Texas farm goes vertical to net tall yields
In an area of Texas known by locals as "East of Weird" because of its proximity to progressive Austin, a farm is yielding many bushels of fruit and vegetables on a space no larger than a parking space.
Being a "computer guy from San Antonio," now-farmer Larry Johnson says he didn't know anything about plants – he just wanted to do something outside. Rather than look for a bucolic setting with fertile soil, Johnson found a small acreage southwest of Bastrop and began to design a farm much like he would a software program. As a result, his farm can't be considered a stretch of land—unless one is looking up.
"We manufacture high-density vertical garden systems," Johnson said of the EZGro Garden company he founded. "The system is designed to grow 700 plants in 15 towers in a footprint of 2 feet wide by 18 feet long."
"It's a closed irrigation system with a nutrient-rich water solution that comes in through the top," Johnson explained. "Water is pumped from the floor level and comes up inside the towers and then cascades back down through the pots, bringing nutrients back to the tank."

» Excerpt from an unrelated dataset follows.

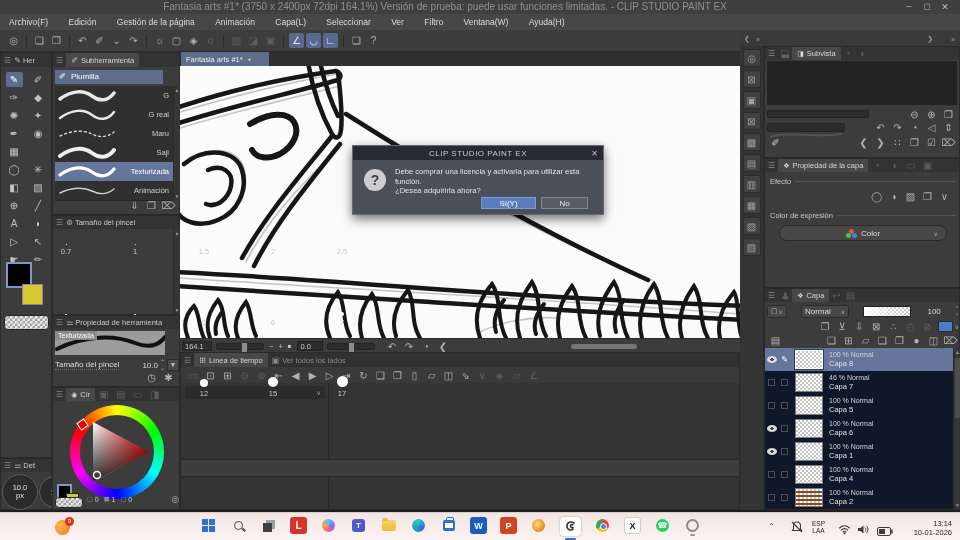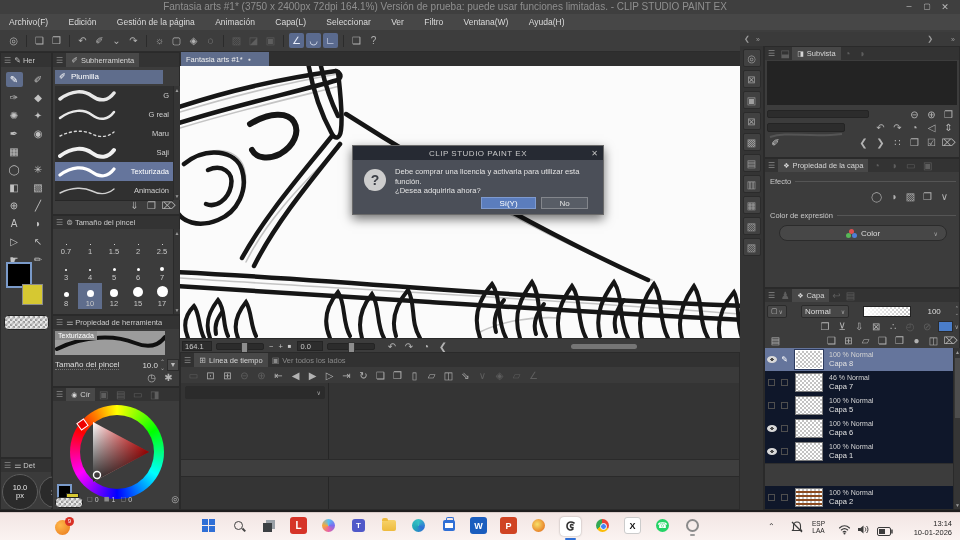"0.7" div { gap: none -> 45px }
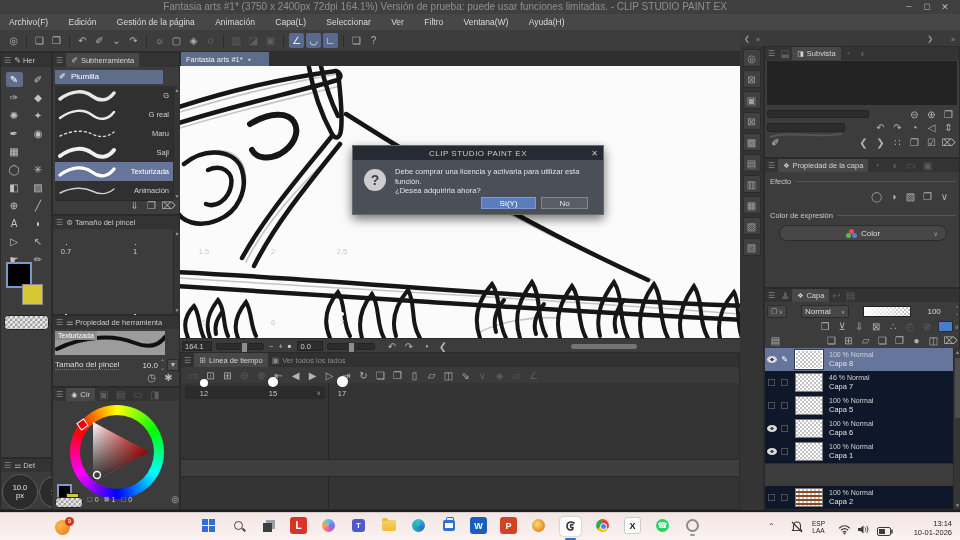"Capa 4" div.lrow { html: none -> <div> <span> <span></span> </span> <span> <span></span> </span> <span></span> <span> <span>100 % Normal</span> <span>Capa 4</span> </span> </div> }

He said it takes 5 gallons of water about a minute to go from the top pot to the bottom—a speed he says assures that nutrients flow equally through each pot.
But Johnson's admission that he can "make a system, but I don't know plants" led him to the computer again – this time to search for a vegetable production expert. He found Texas A&M AgriLife Extension Service's Dr. Joe Masabni, a vegetable specialist located in College Station, who agreed to evaluate the EZGro Garden system.
"The research we will do, in addition to proving that the system works, will also aim to show growers that a closed system, whereby the water and fertilizer solution recirculates back to the tank, is safe and does work," Masabni said. "The common misconception is that if one plant is sick all the rest would get sick, because the disease will move in the water and infect everything else. We want to prove that that doesn't happen. The stock solution is concentrated enough that it will not allow diseases to grow."
Masabni said he also will study strawberries grown in a vertical system to determine how dense the plantings can be for maximum yields.
"Because the strawberry is a high-value cash crop and because we have such a rich concentration, we want to know if we can grow even denser than what you would think," Masabni said. "Instead of putting four plants in a pot, let's put eight plants, for example, and compare that to production from a pot with only one plant."
He said that as a researcher he can see that the towers of plants are not showing signs of foliage stress, plant stunting or smaller fruit, but "we need numbers to quantify all lists, because the numbers don't lie."
If the research shows the effectiveness of the system, Masabni said, he will be able to provide a guidebook for growers who want to use the closed irrigation system vertical towers.
"The beauty of this system is that a grower can have at least 600 plants in a 2-feet by 18-feet space. If this were in a field situation, that number of plants would have been a 300-foot row in length," he noted. "So, hopefully we can do the math and show growers that it may be a big initial investment in the system, but that is a one-time event. Think how much could be saved in field preparation, in tractor equipment, in plastic cost, and such."
Johnson's company already is selling the vertical towers to growers in several countries and to numerous schools where having a growing system in a classroom is desired, or where space is at a premium or limited.
"This particular system is a non-penetrating system, so it just sits on the ground," Johnson said. "It could be put on a rooftop, a parking lot, indoors or outdoors—just about anywhere to produce food. There's pretty much no exception what you can grow in these things."
He noted that his patented design is produced in Texas with mostly recycled or repurposed materials.